* [Your task]: Transcribe only the lines of the listing below from the one holding "(1041, 538) none -> (938, 428) //" through the one holding "(168, 655) none -> (649, 744) //", inclusive, without any change.

* [Records provided]:
========

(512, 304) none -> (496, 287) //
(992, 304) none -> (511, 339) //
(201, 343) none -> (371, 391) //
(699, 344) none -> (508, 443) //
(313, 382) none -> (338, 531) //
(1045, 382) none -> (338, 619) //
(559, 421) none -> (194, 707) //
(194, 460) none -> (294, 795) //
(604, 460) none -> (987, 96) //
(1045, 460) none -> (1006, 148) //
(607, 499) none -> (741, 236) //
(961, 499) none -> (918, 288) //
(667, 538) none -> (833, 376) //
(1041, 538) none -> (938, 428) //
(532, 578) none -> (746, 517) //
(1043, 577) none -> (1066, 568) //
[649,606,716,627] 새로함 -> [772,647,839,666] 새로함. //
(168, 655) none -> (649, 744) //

========

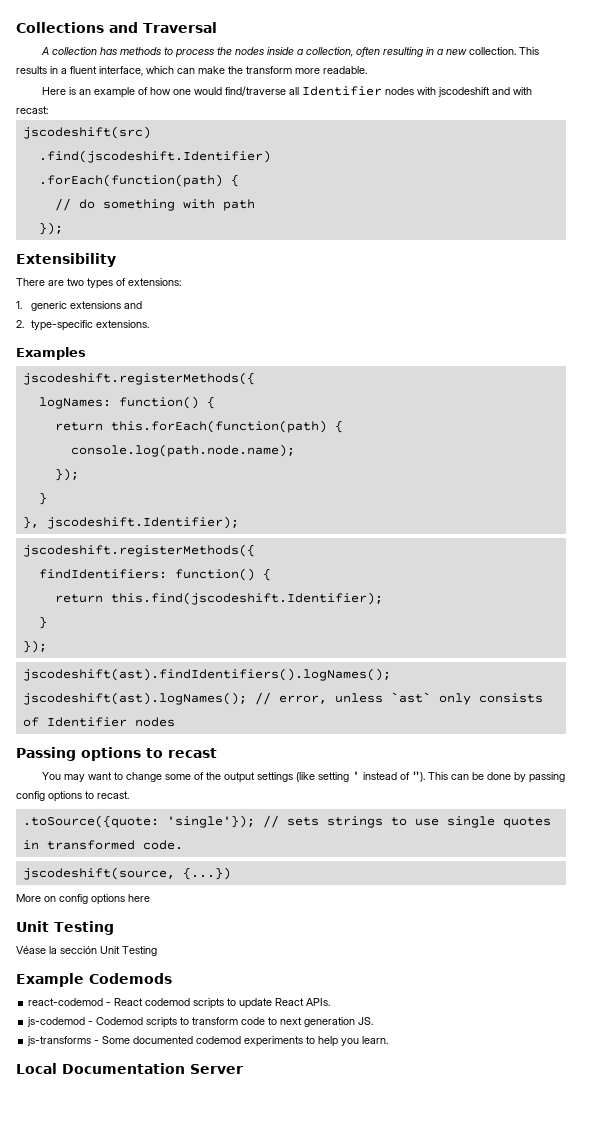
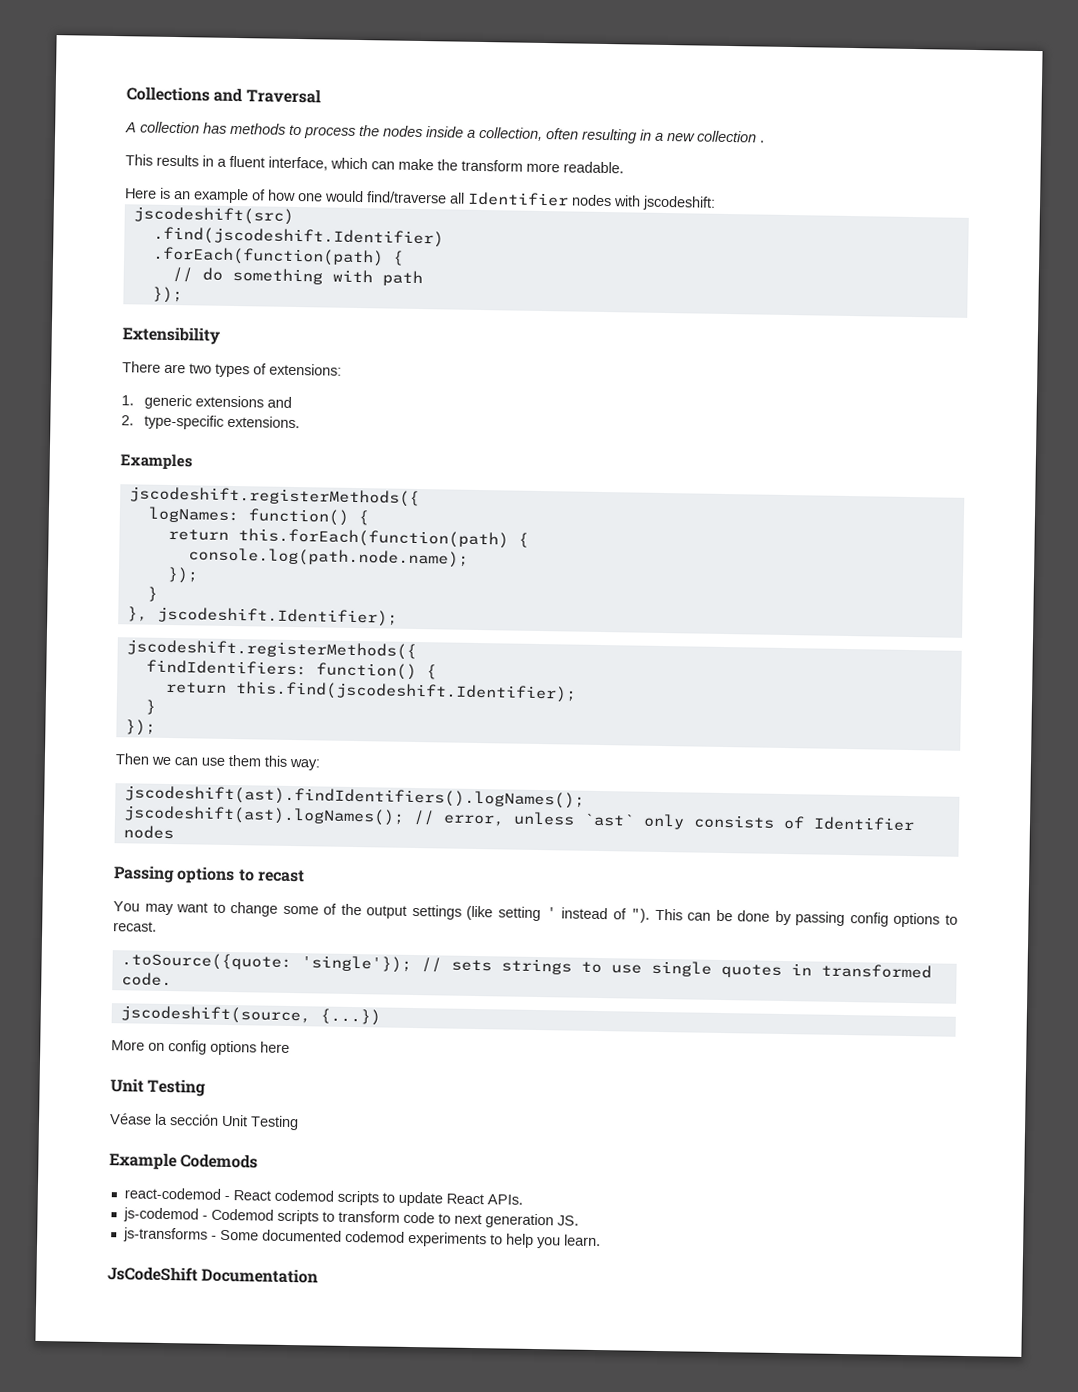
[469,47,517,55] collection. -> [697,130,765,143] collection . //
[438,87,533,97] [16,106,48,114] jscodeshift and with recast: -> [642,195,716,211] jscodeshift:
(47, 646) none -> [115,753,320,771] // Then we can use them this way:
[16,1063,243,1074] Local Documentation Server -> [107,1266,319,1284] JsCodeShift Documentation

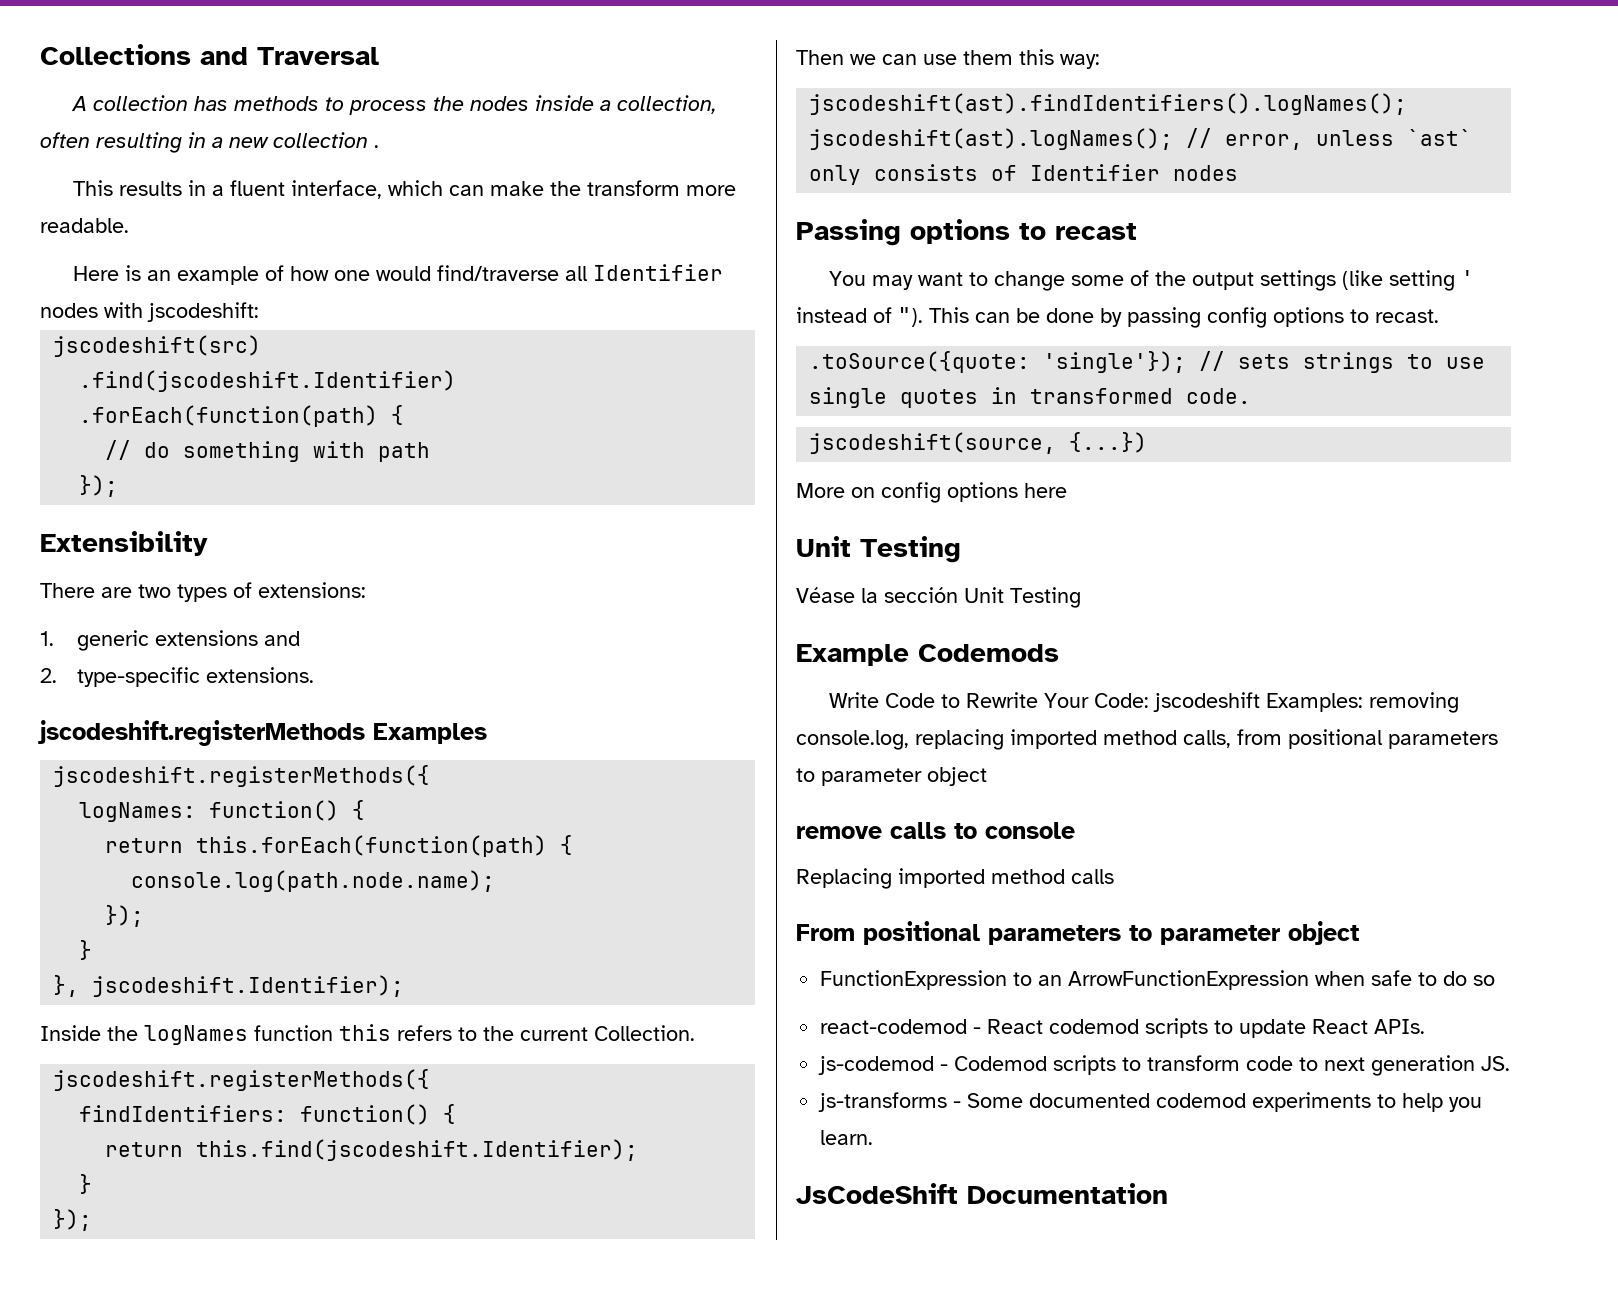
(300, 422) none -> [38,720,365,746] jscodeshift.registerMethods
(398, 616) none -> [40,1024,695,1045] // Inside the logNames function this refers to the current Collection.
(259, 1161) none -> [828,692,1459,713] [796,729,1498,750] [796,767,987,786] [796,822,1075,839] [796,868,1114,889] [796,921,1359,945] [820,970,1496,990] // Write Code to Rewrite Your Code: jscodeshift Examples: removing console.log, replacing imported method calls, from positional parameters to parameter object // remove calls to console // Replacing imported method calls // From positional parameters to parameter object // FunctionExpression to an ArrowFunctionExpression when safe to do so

========

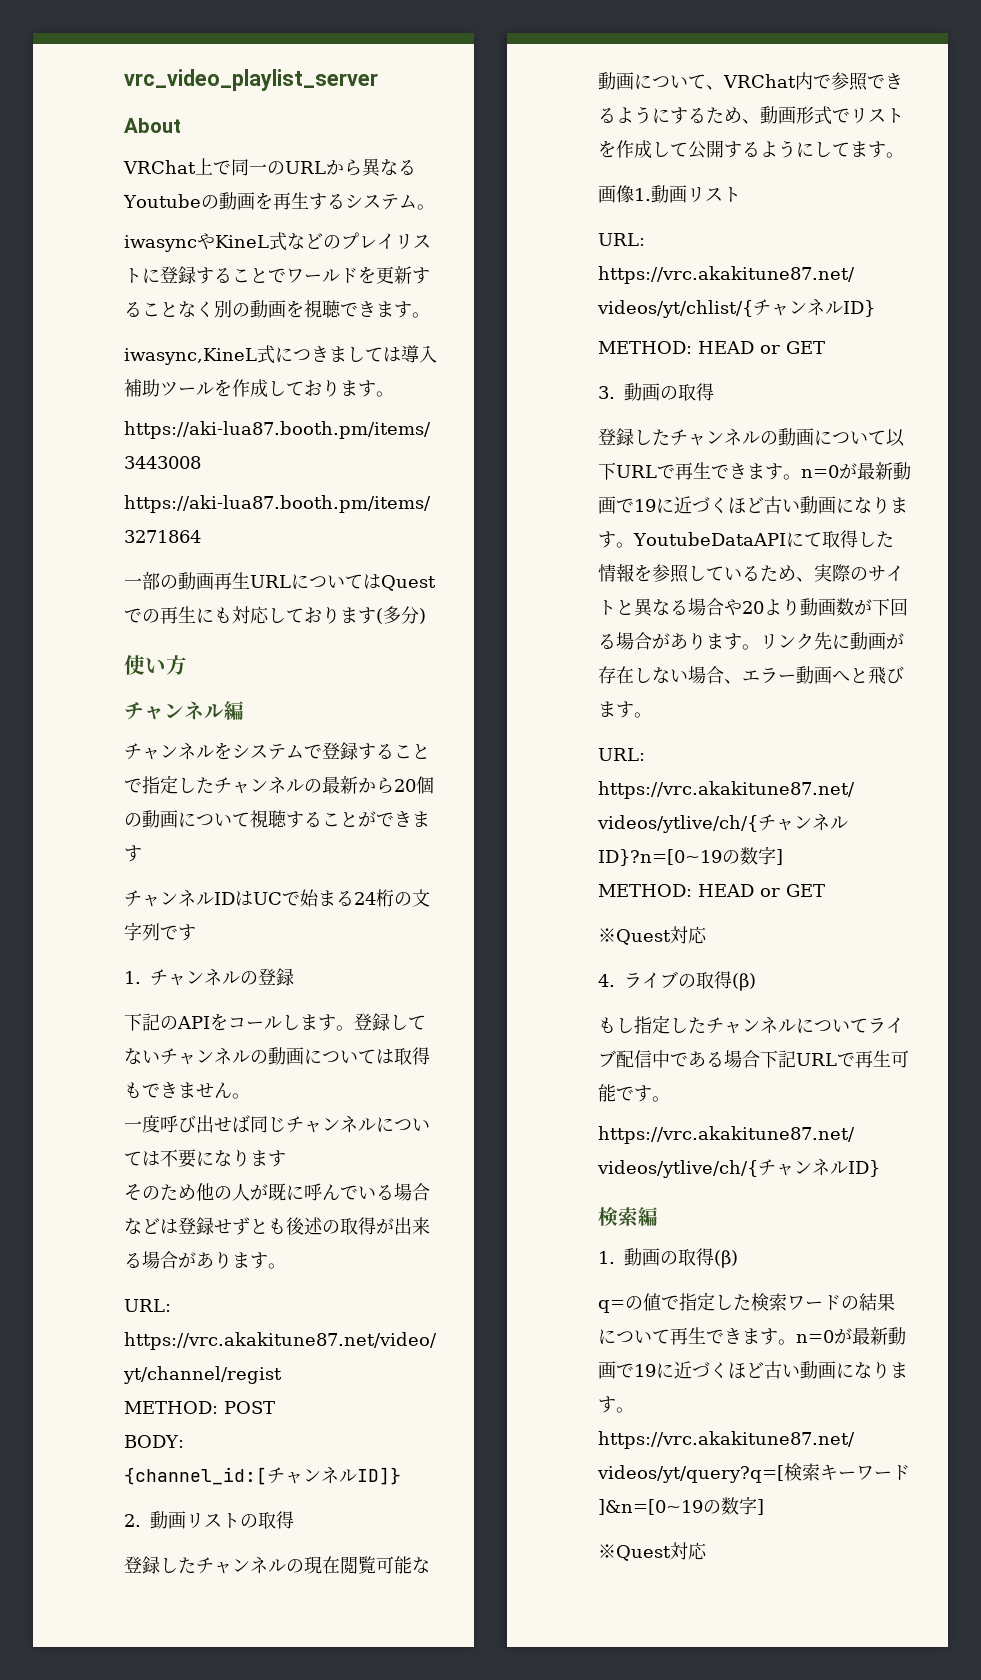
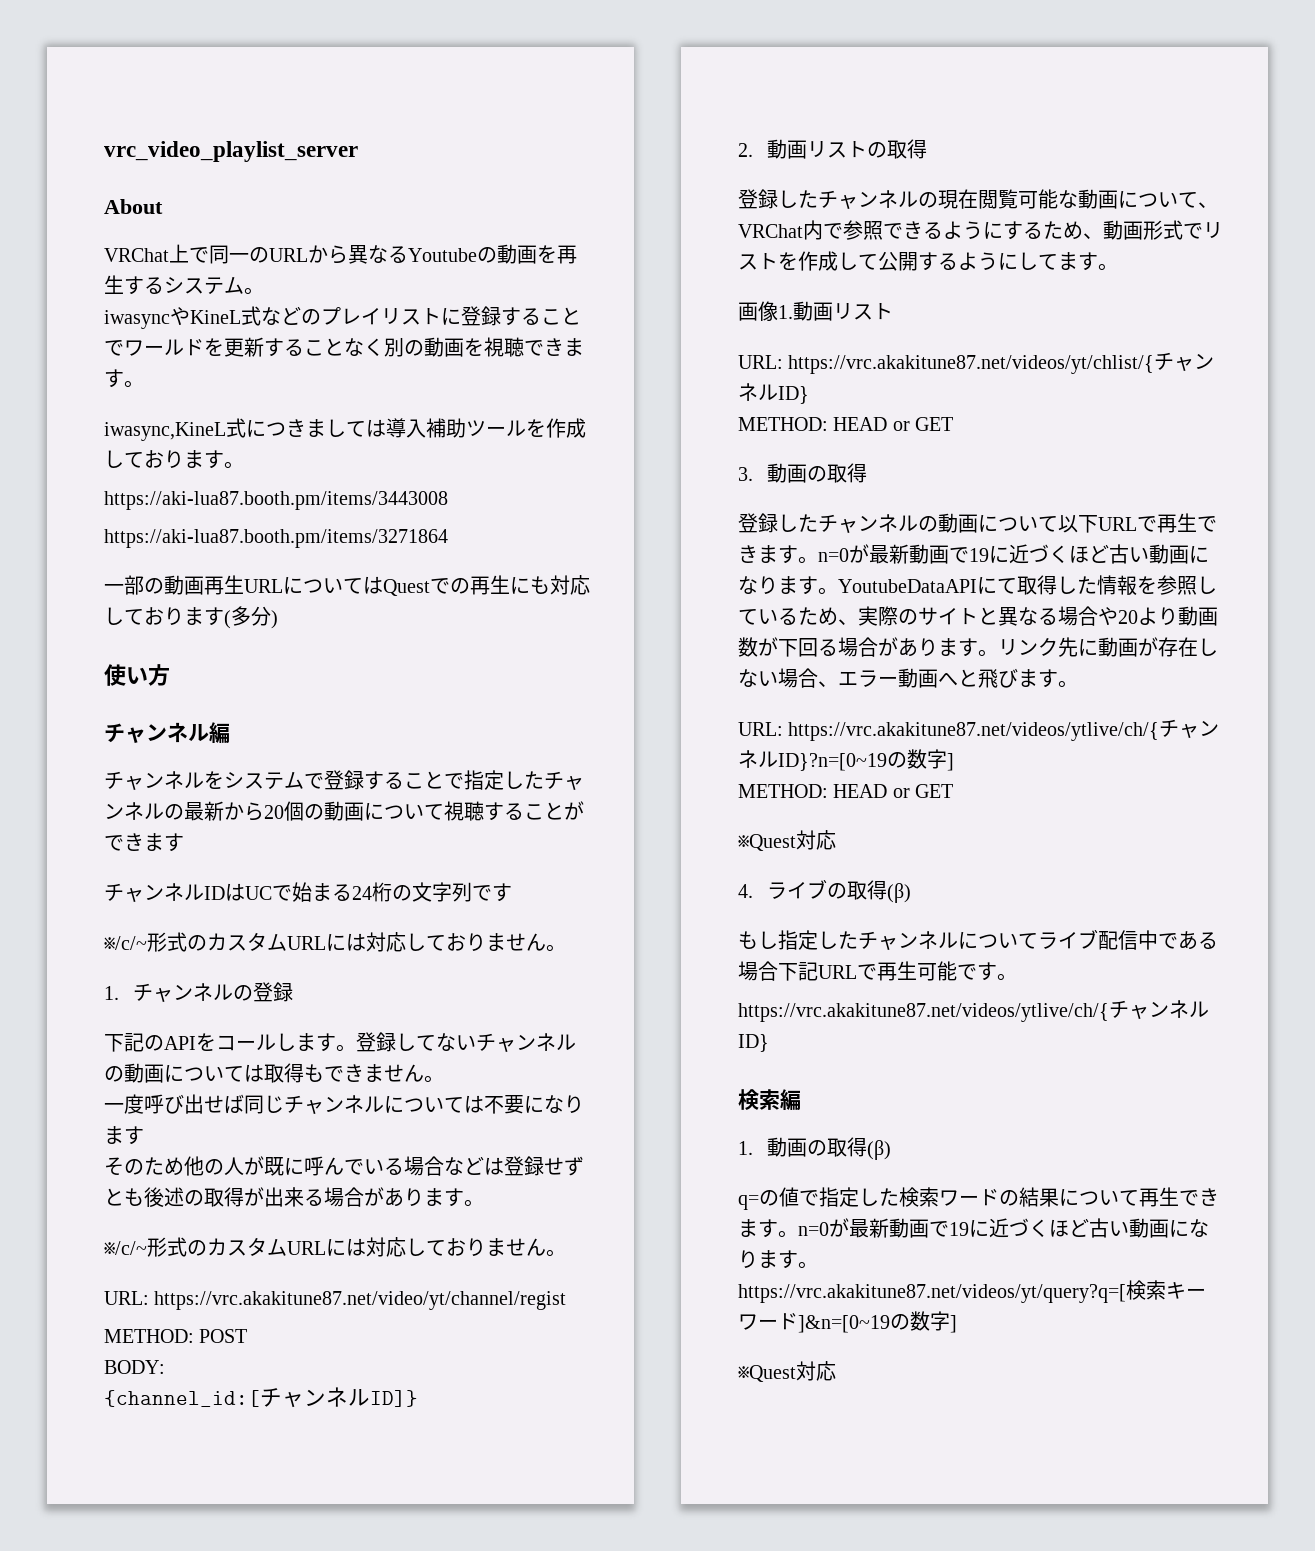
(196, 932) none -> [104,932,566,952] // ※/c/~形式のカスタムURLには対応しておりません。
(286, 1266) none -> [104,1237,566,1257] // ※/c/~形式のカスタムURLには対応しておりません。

========

* [Answer below]:
(1041, 538) none -> (938, 428) //
(532, 578) none -> (746, 517) //
(1043, 577) none -> (1066, 568) //
[649,606,716,627] 새로함 -> [772,647,839,666] 새로함. //
(168, 655) none -> (649, 744) //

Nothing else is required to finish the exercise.